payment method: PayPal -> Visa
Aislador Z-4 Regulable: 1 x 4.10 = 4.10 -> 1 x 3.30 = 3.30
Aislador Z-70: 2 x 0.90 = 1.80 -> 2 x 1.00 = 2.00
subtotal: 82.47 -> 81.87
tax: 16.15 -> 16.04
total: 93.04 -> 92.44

• • •

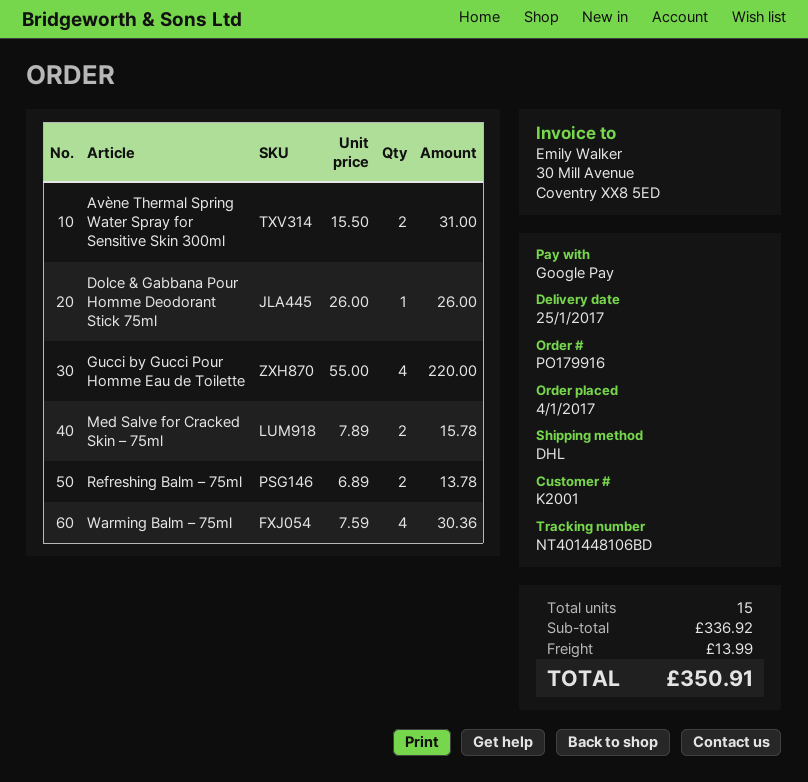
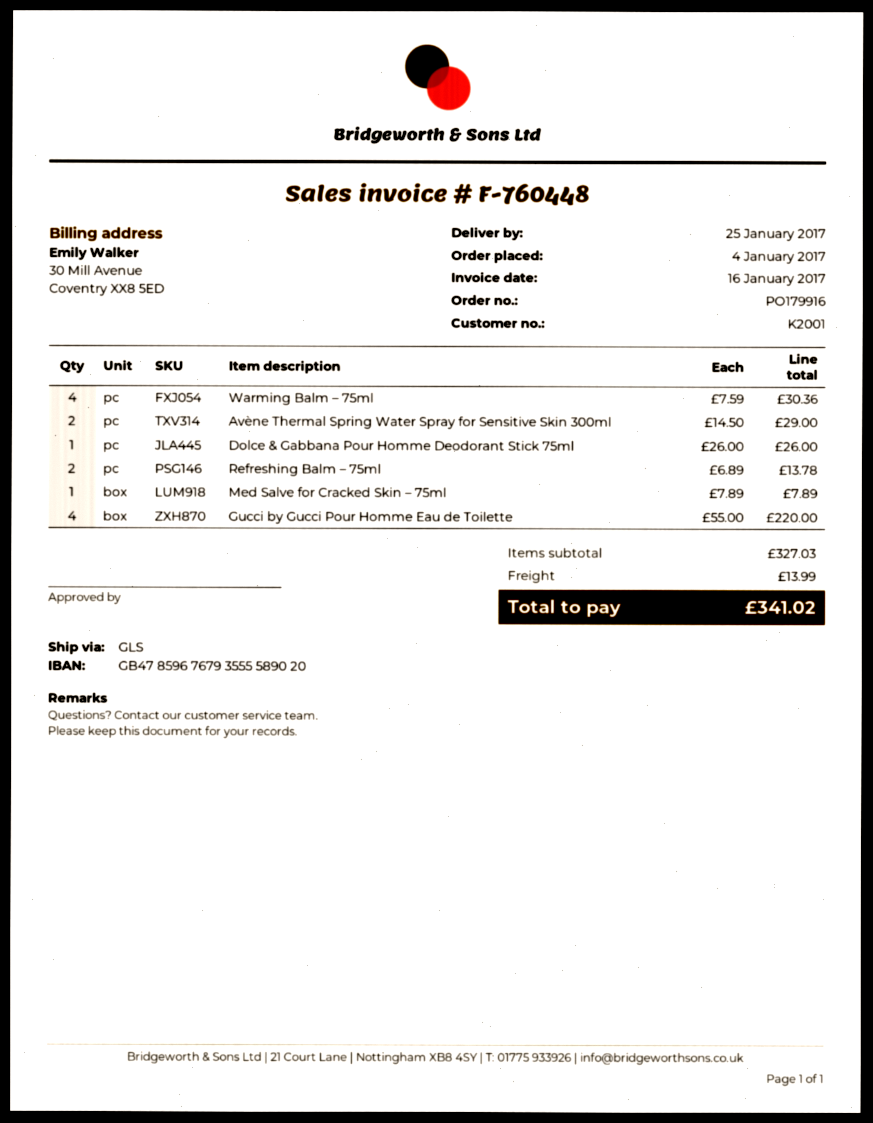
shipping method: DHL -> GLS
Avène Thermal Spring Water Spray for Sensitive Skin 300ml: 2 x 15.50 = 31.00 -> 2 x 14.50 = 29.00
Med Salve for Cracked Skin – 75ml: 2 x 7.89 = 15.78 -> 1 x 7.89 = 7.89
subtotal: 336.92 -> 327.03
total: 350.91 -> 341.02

• • •

Begin at the line above that has "Med Salve for" and stop after the line that has "total: 350.91 -> 341.02", copying each line exactly and adding nothing else.

REPLY TO THE TASK:
Med Salve for Cracked Skin – 75ml: 2 x 7.89 = 15.78 -> 1 x 7.89 = 7.89
subtotal: 336.92 -> 327.03
total: 350.91 -> 341.02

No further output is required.